Borgstelling en garantie zijn verschillende vormen van zekerheidstelling die het Burgerlijk Wetboek mogelijk maken. Het verschil tussen beide vormen zit hierin: terwijl de gever van een garantie eenvoudiger en sneller verplicht kan worden om tot betaling over te gaan, hoeft de borg het inroepen van de borgstelling niet te accepteren en kan hij verweer voeren. Dat is bijvoorbeeld het geval als de koper en verkoper een conflict hebben. De borg kan dan verweer voeren onder verwijzing naar dit conflict. Voor de verstrekker van een geldlening is de garantie een sterker instrument om zekerheid te verkrijgen over de terugbetaling van een verstrekte lening. De verstrekker van een garantie heeft immers minder wettelijke bescherming dan de verstrekker van een borg. In de praktijk van bedrijfsovernames komen de beide vormen van zekerheidverschaffing overigens relatief weinig voor.
Pandrecht
Bij het verstrekken van een lening ter ondersteuning van de financiering van een bedrijfsovername, wordt eerder gebruik gemaakt van de vestiging van een pandrecht op inventaris, voorraad of debiteuren. Dit pandrecht wordt ook wel “stil”, “vuistloos”’ of “bezitloos” pandrecht” genoemd. Met een stil pandrecht op roerende zaken blijven de roerende zaken gewoon bij de pandgever in bezit en gebruik. Een stil pandrecht op debiteuren betekent dat de pandgever zoals gebruikelijk de debiteuren int.
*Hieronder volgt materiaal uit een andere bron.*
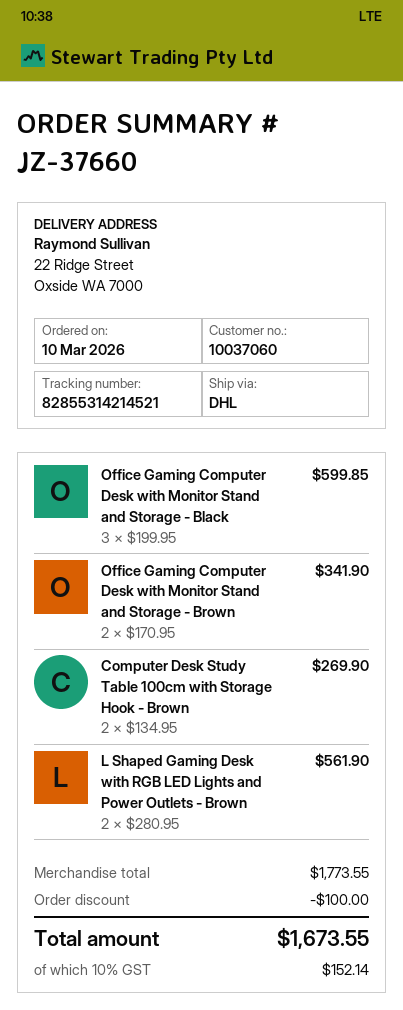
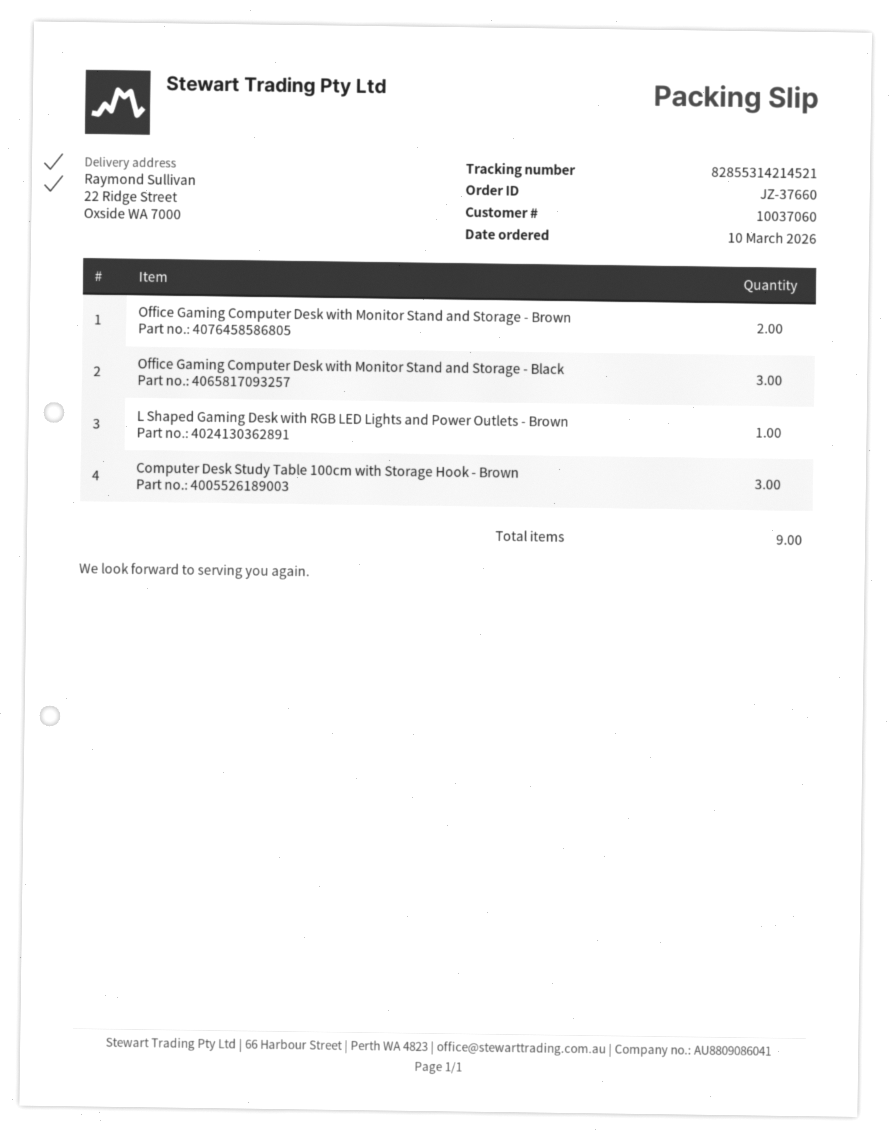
Computer Desk Study Table 100cm with Storage Hook - Brown: 2 -> 3
L Shaped Gaming Desk with RGB LED Lights and Power Outlets - Brown: 2 -> 1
Indien de statuten van de BV dat toelaten, is het ook mogelijk om op aandelen van een vennootschap een pandrecht te vestigen. Dat is een ingrijpende maatregel, aangezien het pandrecht ook betrekking kan hebben op alle aan de aandelen verbonden rechten, waaronder het recht van dividend en stemrecht. Nog ingrijpender is het als de schuldenaar in verzuim is om zijn betaalverplichtingen te voldoen. In dat geval namelijk is de pandhouder gerechtigd om de aandelen waarop het pandrecht is gevestigd, te verkopen.
Bij dit soort pandrechten is het de vraag of dit bij een overname nog mogelijk is. Vaak zal de financierende bank dit soort zekerheden al gevestigd hebben.
Snelheid
Geweldig natuurlijk als je je bedrijf kunt verkopen mede dankzij een geldlening die je aan de koper verstrekt. Mocht het echter niet mogelijk zijn om (voldoende) zekerheden te verkrijgen, wees er dan alert op, dat de condities voor de geldlening gericht zijn op een snelle terugbetaling. Door een korte looptijd af te spreken wordt het risico van niet-terugbetaling verlaagd. Verder is het verstandig om in elk geval maandelijkse rentebetaling te eisen. Soms zal de bank daarmee niet instemmen, maar het verdient altijd aanbeveling dit als eis bij de koper neer te leggen. Door het rentepercentage fors hoog vast te stellen, ontstaat er bovendien een prikkel bij de geldlener om de lening zo snel mogelijk terug te betalen. Beding bijvoorbeeld ook dat je een accountantscontrole kunt uitvoeren en zo zicht houdt op de solvabiliteit van de geldlener. Tenslotte, is het niet onverstandig om nadere afspraken te maken voor het geval dat aflossing van de achtergestelde lening langer op zich laat wachten dan aanvankelijk is afgesproken. Vooruitzien is regeren, ook bij de verkoop van je bedrijf!